§ **Work instruction**
Line count for the string "number" in the records below: report that figure and nothing else.

§ **Input material**
== Segment start ==

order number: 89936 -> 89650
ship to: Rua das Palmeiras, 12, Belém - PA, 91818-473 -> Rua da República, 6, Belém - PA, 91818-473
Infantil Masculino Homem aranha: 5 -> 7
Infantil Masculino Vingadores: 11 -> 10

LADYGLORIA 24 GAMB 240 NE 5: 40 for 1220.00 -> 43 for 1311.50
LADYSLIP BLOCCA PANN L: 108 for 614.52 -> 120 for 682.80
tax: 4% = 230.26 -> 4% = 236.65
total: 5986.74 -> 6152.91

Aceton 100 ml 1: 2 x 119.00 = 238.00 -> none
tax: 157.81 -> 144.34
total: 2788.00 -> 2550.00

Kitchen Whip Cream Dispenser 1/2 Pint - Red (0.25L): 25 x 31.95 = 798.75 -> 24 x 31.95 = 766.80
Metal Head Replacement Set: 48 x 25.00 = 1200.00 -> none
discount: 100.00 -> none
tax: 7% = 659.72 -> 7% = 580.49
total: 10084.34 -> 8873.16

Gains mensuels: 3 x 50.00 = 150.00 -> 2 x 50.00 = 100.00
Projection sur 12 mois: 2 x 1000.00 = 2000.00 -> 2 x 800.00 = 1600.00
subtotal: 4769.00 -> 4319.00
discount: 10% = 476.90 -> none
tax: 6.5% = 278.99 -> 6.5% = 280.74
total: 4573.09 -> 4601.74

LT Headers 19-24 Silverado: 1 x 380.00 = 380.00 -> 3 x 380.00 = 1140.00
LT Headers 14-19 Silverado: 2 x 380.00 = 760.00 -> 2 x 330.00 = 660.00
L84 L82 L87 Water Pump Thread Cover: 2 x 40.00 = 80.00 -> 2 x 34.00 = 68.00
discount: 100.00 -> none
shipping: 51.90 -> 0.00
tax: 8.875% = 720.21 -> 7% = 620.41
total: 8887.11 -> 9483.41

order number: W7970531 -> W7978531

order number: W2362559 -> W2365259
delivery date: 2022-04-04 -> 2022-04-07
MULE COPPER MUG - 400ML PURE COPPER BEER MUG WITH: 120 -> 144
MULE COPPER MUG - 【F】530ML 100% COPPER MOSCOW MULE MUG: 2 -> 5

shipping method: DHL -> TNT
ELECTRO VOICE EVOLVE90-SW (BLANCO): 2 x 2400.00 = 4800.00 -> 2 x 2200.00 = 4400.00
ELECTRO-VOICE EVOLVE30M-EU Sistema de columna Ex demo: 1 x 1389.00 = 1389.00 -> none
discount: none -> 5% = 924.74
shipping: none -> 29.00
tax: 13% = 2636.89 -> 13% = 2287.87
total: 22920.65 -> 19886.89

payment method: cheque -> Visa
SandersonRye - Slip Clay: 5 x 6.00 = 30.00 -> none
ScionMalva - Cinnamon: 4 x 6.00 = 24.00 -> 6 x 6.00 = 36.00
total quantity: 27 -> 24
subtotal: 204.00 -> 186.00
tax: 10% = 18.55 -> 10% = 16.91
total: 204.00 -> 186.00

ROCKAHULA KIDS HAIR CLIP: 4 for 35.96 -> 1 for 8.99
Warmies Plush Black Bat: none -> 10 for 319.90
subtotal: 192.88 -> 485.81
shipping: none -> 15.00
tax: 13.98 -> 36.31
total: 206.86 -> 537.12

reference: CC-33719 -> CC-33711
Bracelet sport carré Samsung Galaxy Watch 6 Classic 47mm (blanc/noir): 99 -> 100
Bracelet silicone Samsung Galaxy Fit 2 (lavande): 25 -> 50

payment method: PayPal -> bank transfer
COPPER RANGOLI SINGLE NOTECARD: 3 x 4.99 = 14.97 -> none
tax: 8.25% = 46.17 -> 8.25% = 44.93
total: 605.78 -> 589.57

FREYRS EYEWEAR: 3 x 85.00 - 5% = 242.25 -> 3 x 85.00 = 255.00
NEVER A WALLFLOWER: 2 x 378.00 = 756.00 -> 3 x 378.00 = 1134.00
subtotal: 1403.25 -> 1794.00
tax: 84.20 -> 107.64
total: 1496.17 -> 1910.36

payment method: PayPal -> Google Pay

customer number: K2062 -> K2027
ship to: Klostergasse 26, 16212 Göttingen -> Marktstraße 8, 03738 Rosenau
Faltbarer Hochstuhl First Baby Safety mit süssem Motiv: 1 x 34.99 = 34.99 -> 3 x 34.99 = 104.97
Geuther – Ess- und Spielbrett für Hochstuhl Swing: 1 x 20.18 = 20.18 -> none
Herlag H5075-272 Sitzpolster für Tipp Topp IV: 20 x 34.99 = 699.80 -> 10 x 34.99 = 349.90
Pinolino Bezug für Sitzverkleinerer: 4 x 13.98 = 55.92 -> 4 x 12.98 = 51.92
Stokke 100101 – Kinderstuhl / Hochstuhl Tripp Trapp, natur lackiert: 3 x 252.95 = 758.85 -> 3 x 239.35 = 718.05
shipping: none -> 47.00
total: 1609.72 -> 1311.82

== Segment end ==

§ **The answer**
4